» WORK TASK
Reproduce the listing below character for character; drop every image.

» MATERIAL FOR THIS EXERCISE
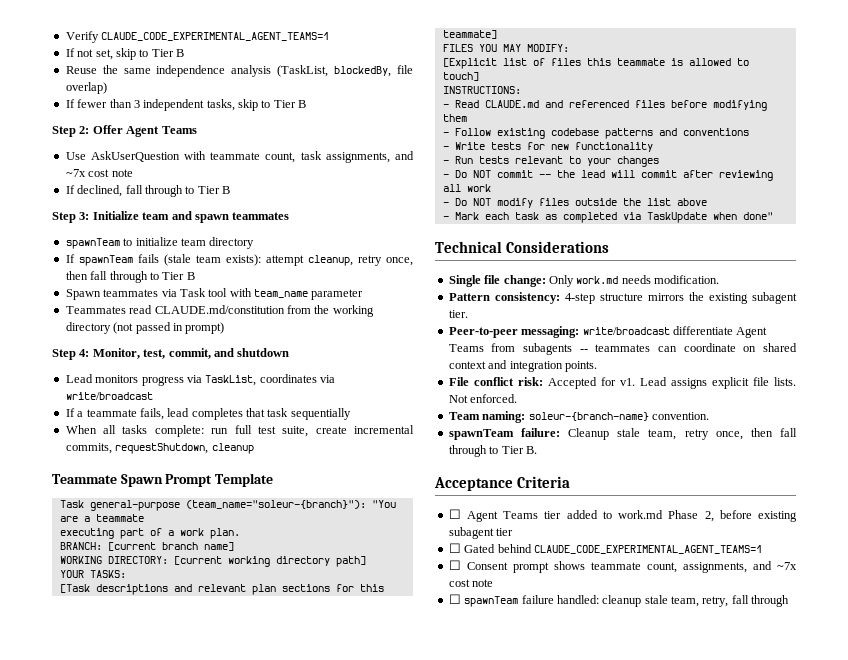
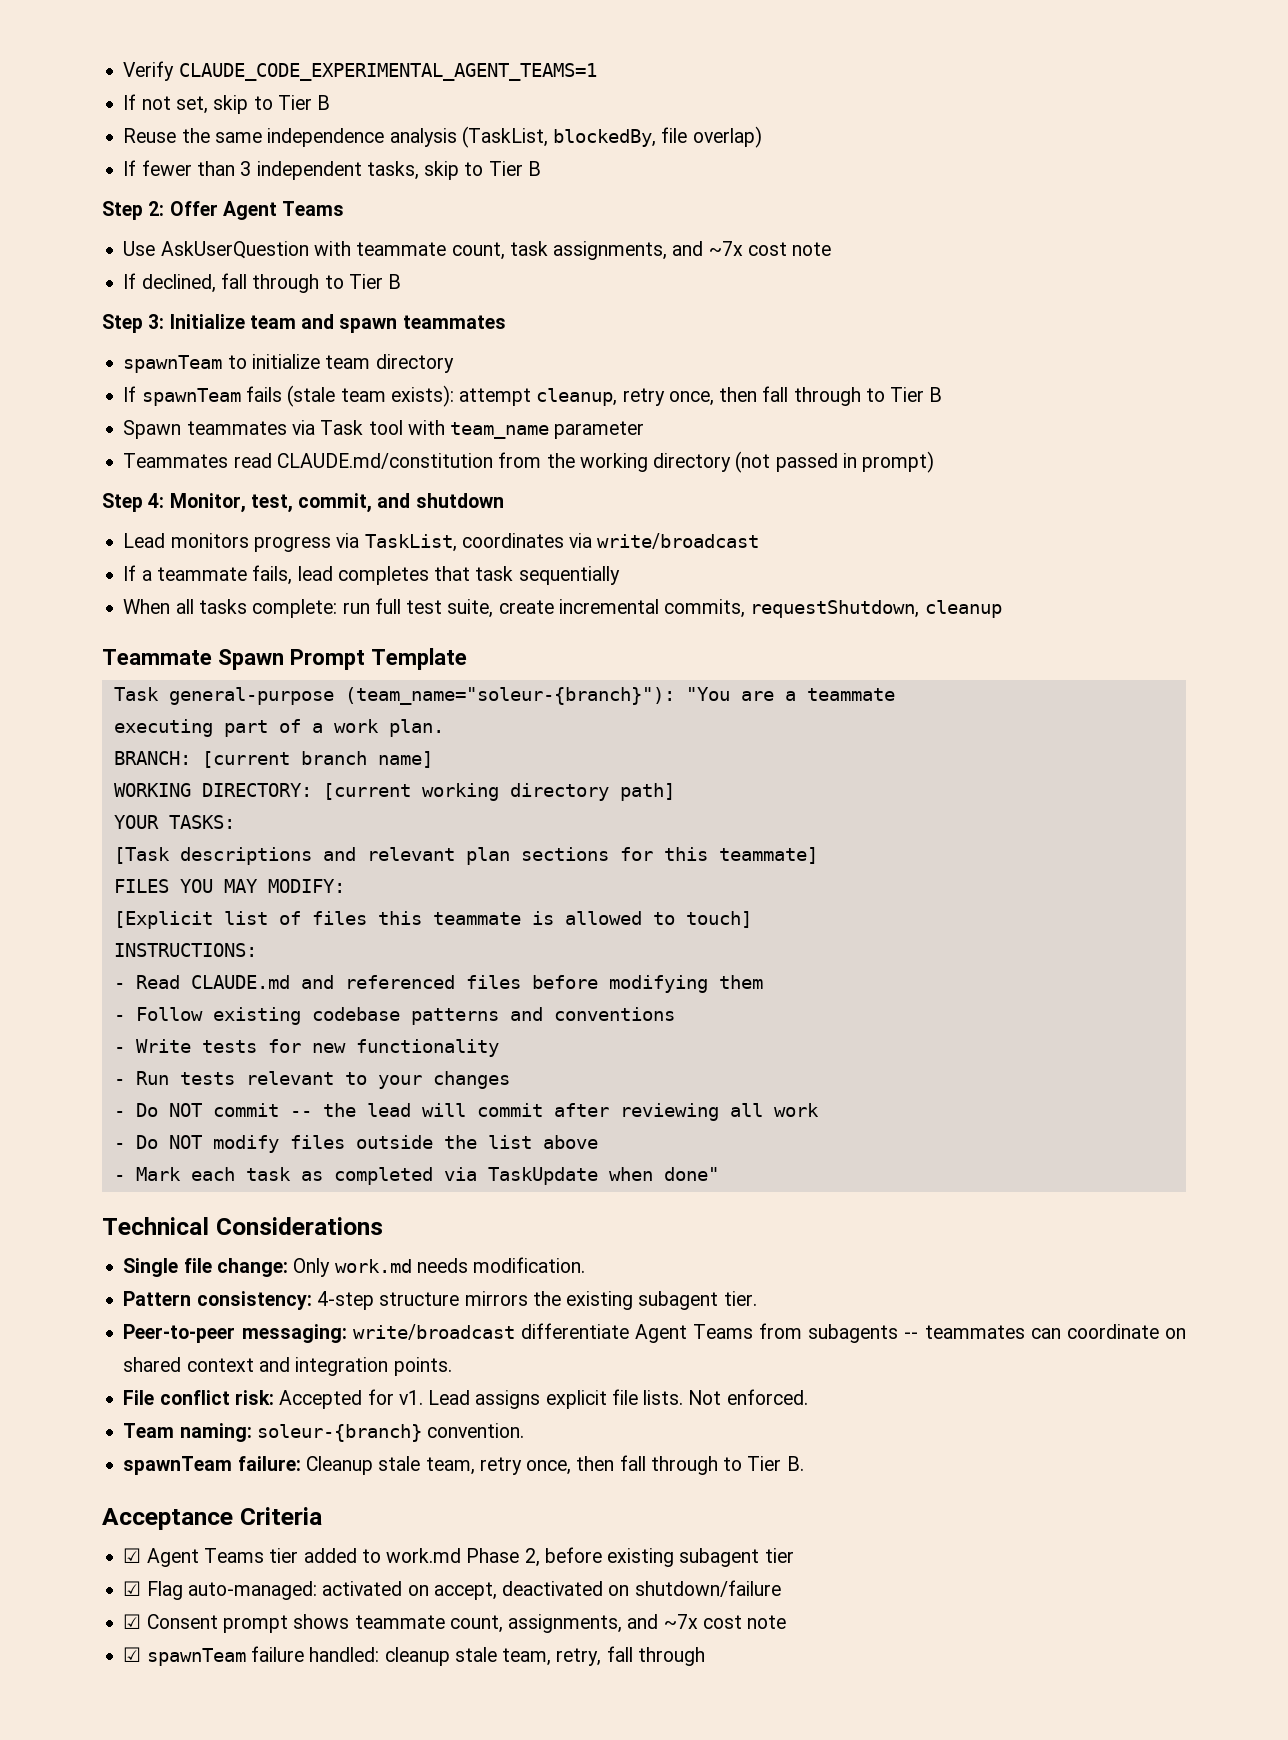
- Team naming: soleur-{branch-name} convention.
+ Team naming: soleur-{branch} convention.
- ☐ Agent Teams tier added to work.md Phase 2, before existing subagent tier
+ ☑ Agent Teams tier added to work.md Phase 2, before existing subagent tier
- ☐ Gated behind CLAUDE_CODE_EXPERIMENTAL_AGENT_TEAMS=1
- ☐ Consent prompt shows teammate count, assignments, and ~7x cost note
+ ☑ Flag auto-managed: activated on accept, deactivated on shutdown/failure
+ ☑ Consent prompt shows teammate count, assignments, and ~7x cost note
- ☐ spawnTeam failure handled: cleanup stale team, retry, fall through
+ ☑ spawnTeam failure handled: cleanup stale team, retry, fall through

» REPLY TO THE TASK
- Team naming: soleur-{branch-name} convention.
+ Team naming: soleur-{branch} convention.
- ☐ Agent Teams tier added to work.md Phase 2, before existing subagent tier
+ ☑ Agent Teams tier added to work.md Phase 2, before existing subagent tier
- ☐ Gated behind CLAUDE_CODE_EXPERIMENTAL_AGENT_TEAMS=1
- ☐ Consent prompt shows teammate count, assignments, and ~7x cost note
+ ☑ Flag auto-managed: activated on accept, deactivated on shutdown/failure
+ ☑ Consent prompt shows teammate count, assignments, and ~7x cost note
- ☐ spawnTeam failure handled: cleanup stale team, retry, fall through
+ ☑ spawnTeam failure handled: cleanup stale team, retry, fall through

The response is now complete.